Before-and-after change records
--------------------------------

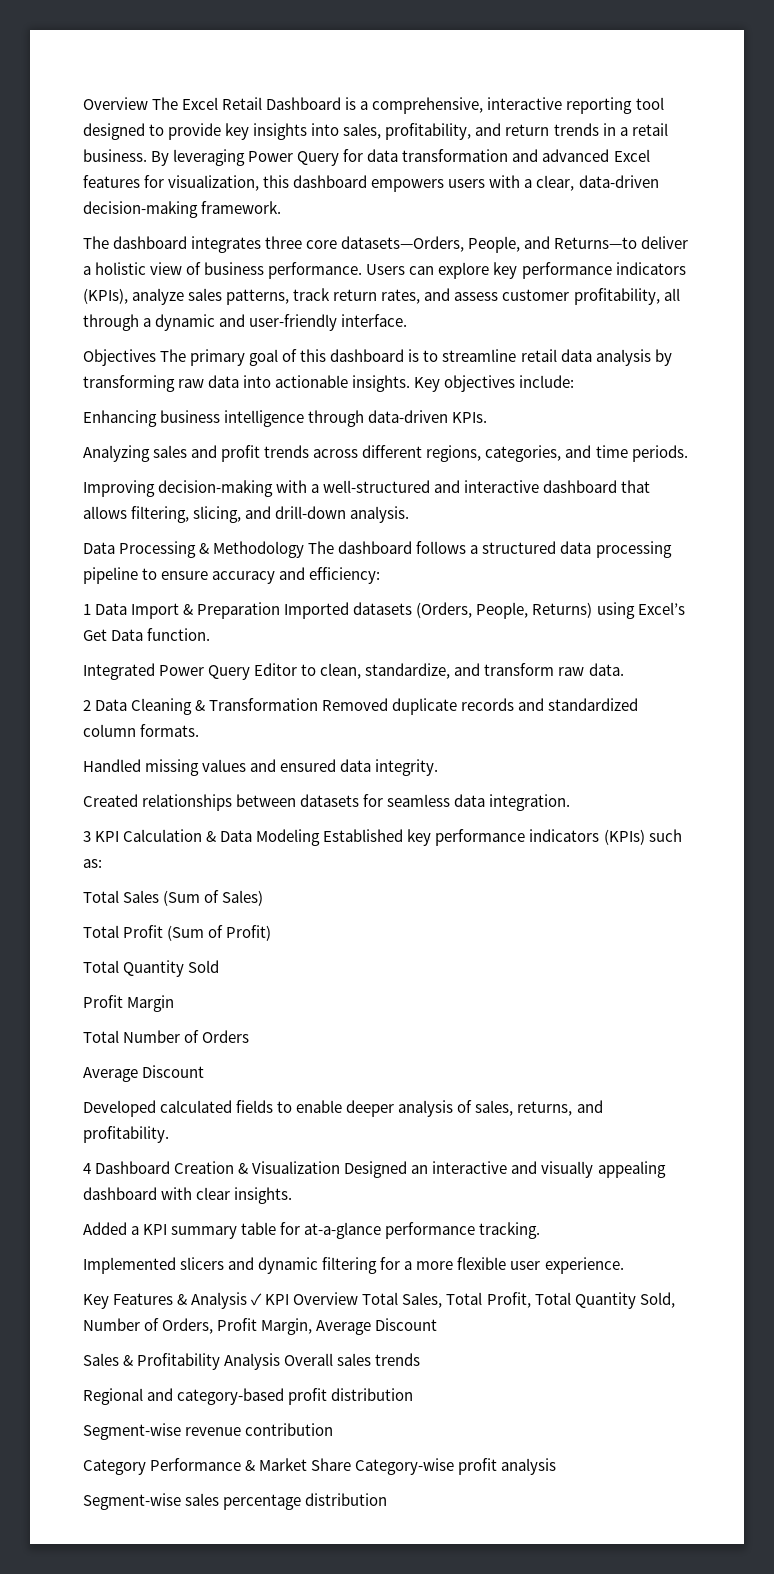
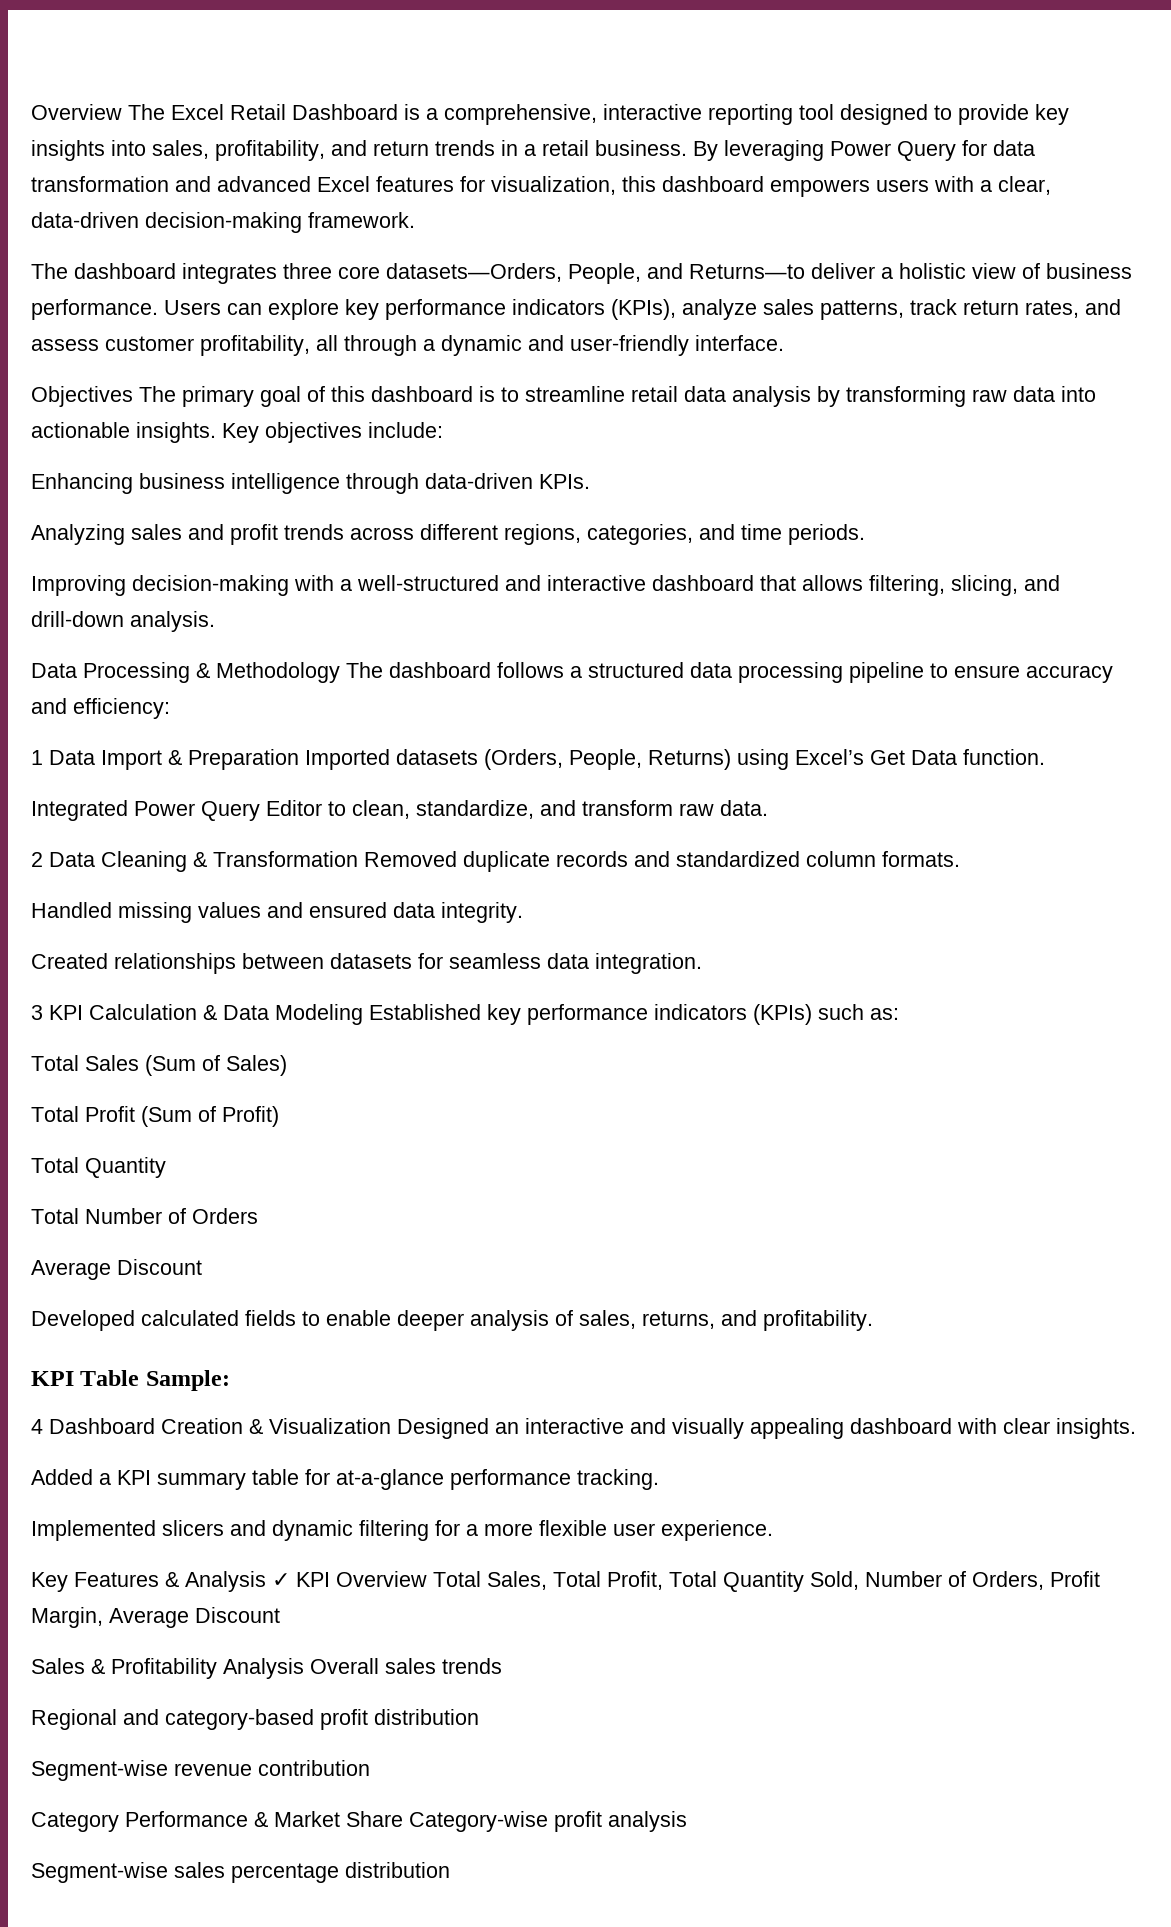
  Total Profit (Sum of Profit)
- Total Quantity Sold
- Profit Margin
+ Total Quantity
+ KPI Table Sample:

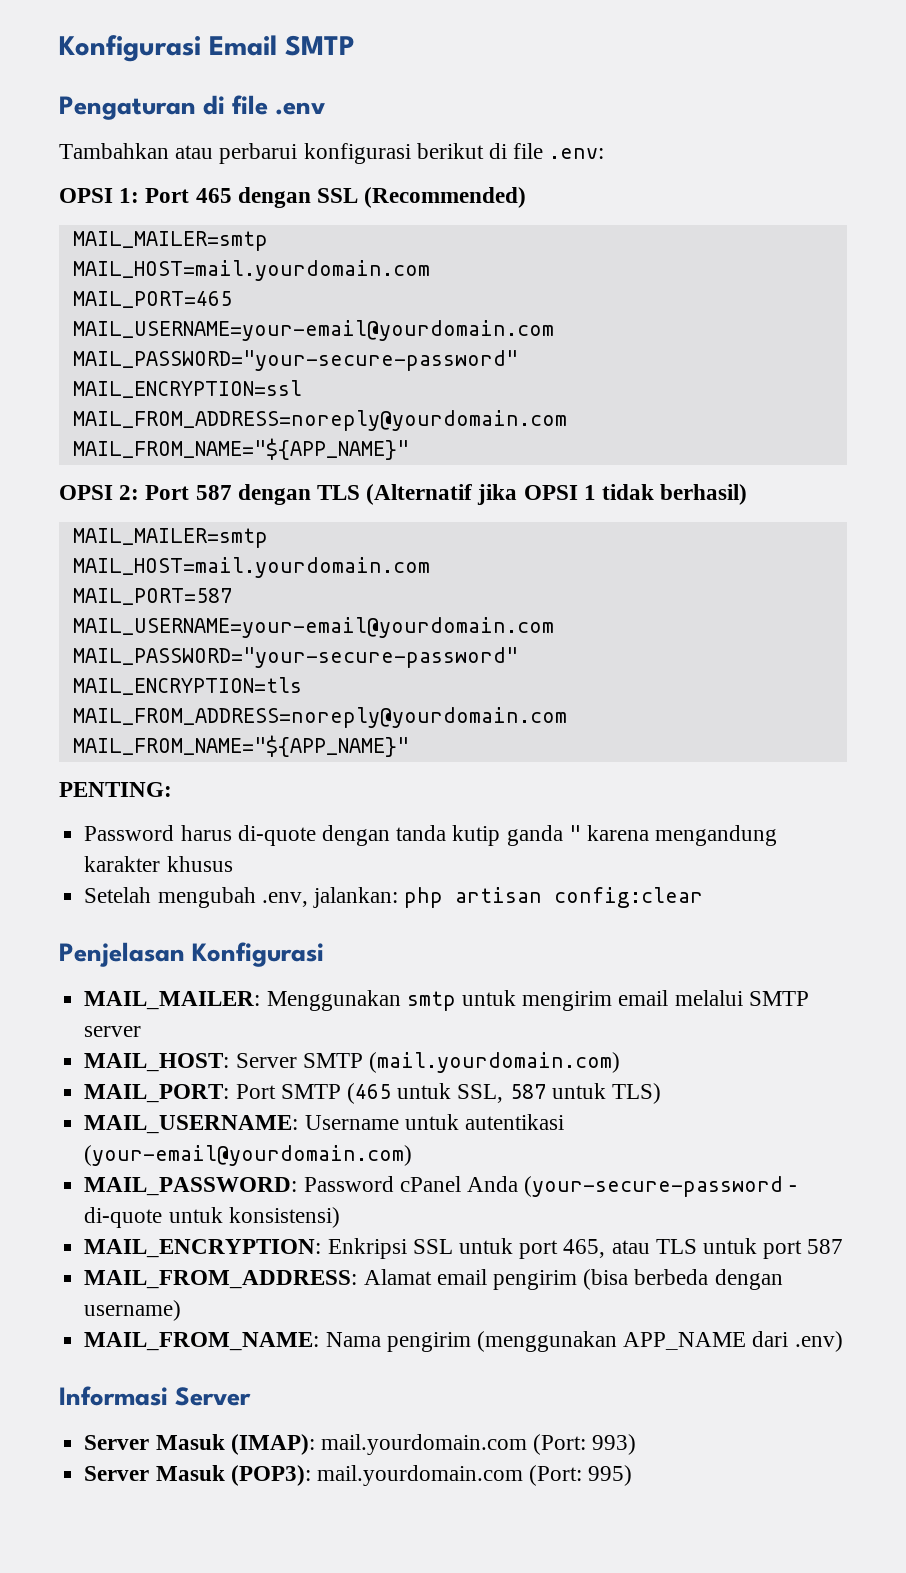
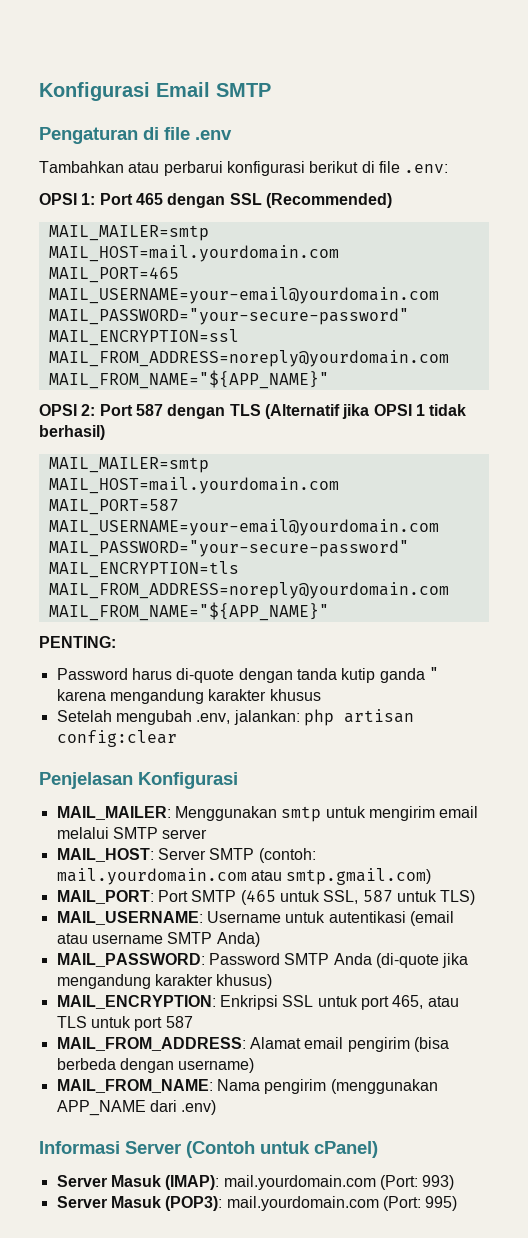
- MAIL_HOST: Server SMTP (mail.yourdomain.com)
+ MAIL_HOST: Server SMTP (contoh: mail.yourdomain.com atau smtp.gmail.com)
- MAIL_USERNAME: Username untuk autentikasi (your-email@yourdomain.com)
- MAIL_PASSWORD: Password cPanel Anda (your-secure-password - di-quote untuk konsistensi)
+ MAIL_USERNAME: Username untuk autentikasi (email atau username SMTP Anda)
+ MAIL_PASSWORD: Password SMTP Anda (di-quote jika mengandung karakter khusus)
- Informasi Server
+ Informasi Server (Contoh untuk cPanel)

--------------------------------

ABOUT THIS EXERCISE:
The entries are to be transcribed in full. Their pictures are not.

SOLUTION TO THE EXERCISE:
  Total Profit (Sum of Profit)
- Total Quantity Sold
- Profit Margin
+ Total Quantity
+ KPI Table Sample:

- MAIL_HOST: Server SMTP (mail.yourdomain.com)
+ MAIL_HOST: Server SMTP (contoh: mail.yourdomain.com atau smtp.gmail.com)
- MAIL_USERNAME: Username untuk autentikasi (your-email@yourdomain.com)
- MAIL_PASSWORD: Password cPanel Anda (your-secure-password - di-quote untuk konsistensi)
+ MAIL_USERNAME: Username untuk autentikasi (email atau username SMTP Anda)
+ MAIL_PASSWORD: Password SMTP Anda (di-quote jika mengandung karakter khusus)
- Informasi Server
+ Informasi Server (Contoh untuk cPanel)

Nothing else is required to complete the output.